O ministro André Mendonça votou pela constitucionalidade do artigo 19 do Marco Civil. Ele defendeu que as plataformas têm legitimidade para proteger a liberdade de expressão e manter suas próprias regras de moderação. Segundo Mendonça, as plataformas devem ter acesso integral às decisões de remoção de conteúdo e a possibilidade de recorrer. “A remoção de perfis só deve ocorrer quando comprovadamente falsos”, afirmou. Para ele, salvo exceções expressamente previstas em lei, as plataformas não devem ser responsabilizadas por não remover conteúdos de terceiros, mesmo que posteriormente o Judiciário considere o material ofensivo.
O presidente do STF, ministro Luís Roberto Barroso, também votou pela ampliação da responsabilização das plataformas. “As plataformas devem ser responsabilizadas por conteúdos de terceiros caso deixem de tomar providências necessárias para remover postagens criminosas”, afirmou. Barroso destacou que o artigo 19 do Marco Civil não protege suficientemente direitos fundamentais como a dignidade da pessoa humana. Ele defendeu que, se a plataforma for notificada de que um conteúdo representa crime, como a criação de perfil falso, não é necessária ordem judicial para a retirada. No entanto, para crimes contra a honra, a remoção só deve ocorrer após decisão judicial. Barroso propôs que as empresas atuem proativamente para reduzir riscos sistêmicos em seus ambientes digitais. “As plataformas devem garantir que seu ambiente esteja livre de conteúdos gravemente nocivos”, disse, citando pornografia infantil, crimes contra crianças, indução ao suicídio, tráfico de pessoas e atos de terrorismo.
O ministro Luiz Fux, relator de um dos processos, considerou inconstitucional a regra do Marco Civil que exige decisão judicial para responsabilização das plataformas. “Essa norma confere uma espécie de imunidade civil às empresas”, argumentou. Fux propôs que as plataformas sejam obrigadas a remover conteúdos ofensivos à honra, imagem e privacidade assim que notificadas. “A indenização por demora na retirada é apenas um prêmio de consolação para o usuário. Pode se tornar uma recompensa para o infrator”, disse. Fux sugeriu que o ônus de levar o caso à Justiça seja invertido: o conteúdo denunciado só poderá ser republicado com autorização judicial.

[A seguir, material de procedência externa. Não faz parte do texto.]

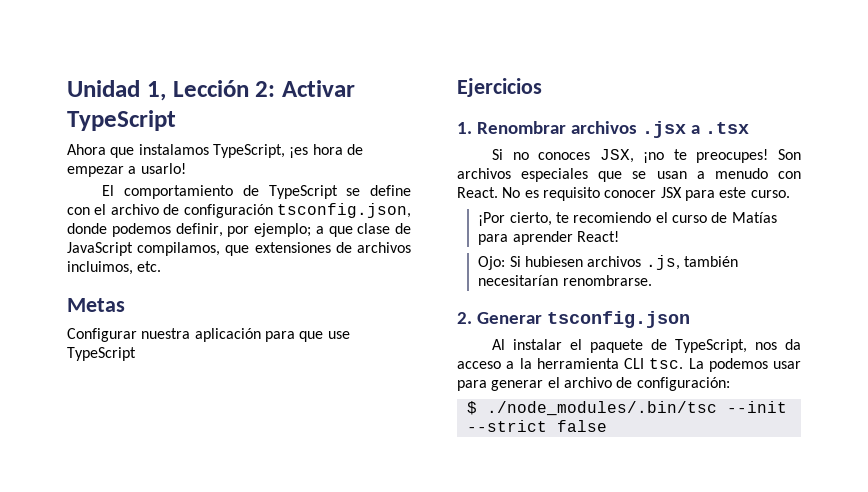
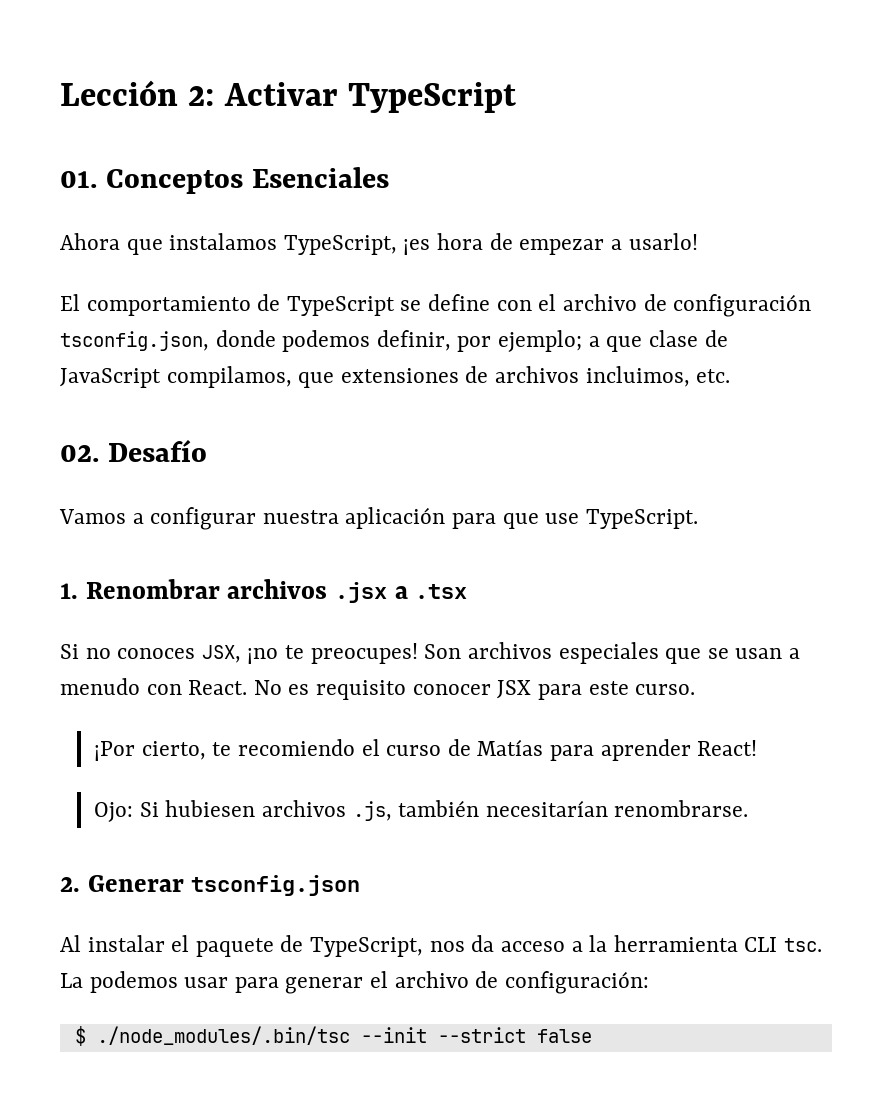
[67,80,166,101] Unidad 1, -> (60, 93) none
(176, 120) none -> [60,167,389,194] // 01. Conceptos Esenciales
[67,298,125,312] [67,328,137,342] Metas // Configurar -> [60,439,207,462] [59,507,257,530] 02. Desafío // Vamos a configurar
[67,347,136,361] [457,78,542,97] TypeScript // Ejercicios -> [585,509,698,529] TypeScript.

O ministro Dias Toffoli, relator de outro processo em julgamento, também considerou inconstitucional o artigo 19 do Marco Civil. Ele propôs que a responsabilização das plataformas se baseie no artigo 21 da lei, que prevê retirada do conteúdo mediante simples notificação. “É imprescindível combater a violência digital para evitar efeitos devastadores para pessoas e instituições”, afirmou. Toffoli sustentou que as plataformas têm condições tecnológicas para detectar conteúdos ilícitos e podem ser responsabilizadas sem necessidade de comprovar culpa quando as postagens colocam em risco a integridade física de pessoas vulneráveis, o Estado Democrático de Direito ou a saúde pública. “A gravidade dessas práticas torna desnecessária a notificação prévia do ofendido à plataforma”, explicou. Segundo Toffoli, a regra deve valer para conteúdos racistas, incentivo ao suicídio, violência sexual, tráfico de pessoas e divulgação de fatos notoriamente inverídicos ou gravemente descontextualizados que incitem violência.
O julgamento prossegue no plenário do Supremo, que ainda deverá consolidar os parâmetros finais para a responsabilização das plataformas digitais no Brasil.